Unzufrieden zeigt sich Giegold auch mit den sogenannten Maastricht-Kriterien, die eine Staatsverschuldung von nicht mehr als 60 Prozent des Bruttoinlandprodukts und einer Neuverschuldung nicht über 3 Prozent des Bruttoinlandprodukts verbindlich vorsehen. Bekanntlich hat Deutschland 2003 dagegen verstoßen, weil die Neuverschuldung fast vier Prozent erreichte. Giegold hingegen meint: In der Wirtschaftskrise seien die Ausgaben »raufzufahren«, um die Krisenkurve im Konjunkturzyklus möglichst flach zu halten. Doch die Maastricht-Kriterien der EU würden genau dies verhindern. »Dadurch fallen die Krisen tiefer aus als sie eigentlich müssten«, stellt Giegold fest. Auch die Europäische Zentralbank solle das ihre tun und die Zinsen absenken. Dadurch würde mehr Inflation entstehen, die Kredite billiger: »Das wäre antizyklisch«, sagt Giegold.
So aber bliebe den Ländern, denen es schlecht geht, nicht mehr viel übrig: Einzig der Sozialabbau stelle sich »attraktiver Anpassungsmechanismus« dar, weil an Zinsen und Staatsausgaben nun mal nicht gedreht werden könne. Sozialabbau bedeute auch Lohnabbau. Und der sei auch das Ergebnis von Immigration: »Ein Thema, das unter Linken nicht gerne angesprochen wird«, meint Giegold. Illegal Beschäftigte zum Beispiel im Baugewerbe würden die Löhne Normalbeschäftigter unter Druck setzen.
In Deutschland existiere aber ein politisches Problem, das aus dem ökonomischen Schwierigkeiten resultiere: Die Gruppen, die mit Abwanderung drohen können, seien viel mächtiger geworden im Verhältnis zu denen, die damit nicht drohen können. »Das Kräfteverhältnis Kapital zu sozialer Gerechtigkeit und Ökologie hat sich deutlich verschlechtert, resümiert Giegold.
Einheitliches Steuersystem für EuropaBleibt die Frage nach den Alternativen: Zunächst einmal behauptet Giegold, dass die Politik beim Sozialabbau schneller voranschreite als sie eigentlich müsste, weil der ökonomische Druck so stark nun auch wieder nicht sei. Andererseits: Druck sei da, die Globalisierung kein Mythos. Aber: »Nicht jede Schweinerei lässt sich mit der Globalisierung begründen«. Giegold sieht zunächst Chancen der Regulierung und Harmonisierung der wirtschaftlichen Rahmenbedingungen innerhalb der EU. Das würde zum Beispiel bedeuten, das Steuersystem in Europa anzugleichen. Dafür gebe es eine reale Chance in der EU: Die Außenhandelsverflechtung mit der »restlichen Welt« sei mit nur 10 Prozent klein, 90 Prozent der Waren verkehren innerhalb der EU.
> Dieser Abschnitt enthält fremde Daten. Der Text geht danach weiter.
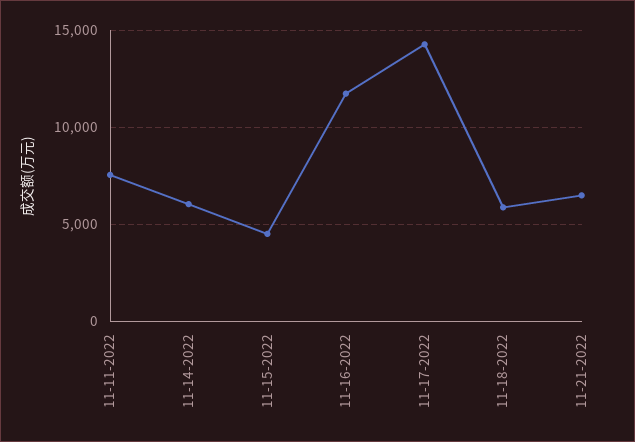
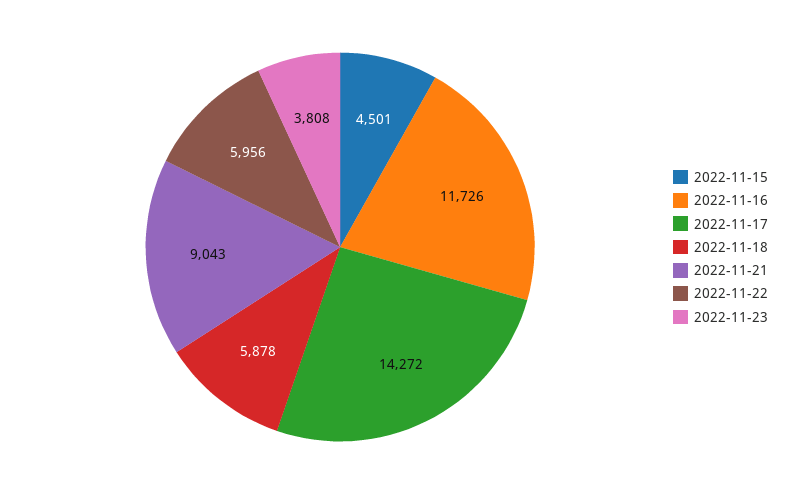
11-11-2022: 7500 -> none
11-14-2022: 6000 -> none
11-21-2022: 6500 -> 9043
2022-11-22: none -> 5956
2022-11-23: none -> 3808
Aber: Giegold plädiert gleichzeitig dafür, höhere soziale Normen den ärmeren EU-Ländern nicht aufzudrücken, das wäre »billiger Protektionismus«. »So etwas geht nur mit Zeit und relativ hohen Hilfen«. Genau dies sei aber der Osterweiterung nicht zu beobachten: Ein gemeinsamer Markt entstünde, aber die Transferleistungen seien minimal.
Giegold spricht sich konkret dafür aus, dass die Europäische Zentralbank nicht mehr nur zur Inflationsbekämpfung da sei, sondern sich mit monetären Mitteln auch um Vollbeschäftigung kümmere. Weiter seien die Maastricht-Kriterien zu ändern, die Ausgaben müssten »notfalls einfach hochgefahren werden«. Auch die Steuerpolitik sei anzugleichen. Dazu gehört für Giegold die internationale Anwendung des Wohnsitzprinzips, grenzüberschreitender Informationsaustausch zwischen Finanzdienstleistern und Steuerbehörden, das Bankgeheimnis würde gelüftet. Bei Konzernen schlägt Giegold eine EU-weite Mindestbesteuerung von 30 Prozent auf Gewinne vor. »Dies sind alles wirksame Maßnahmen gegen Steueroasen in der EU«, sagt Giegold.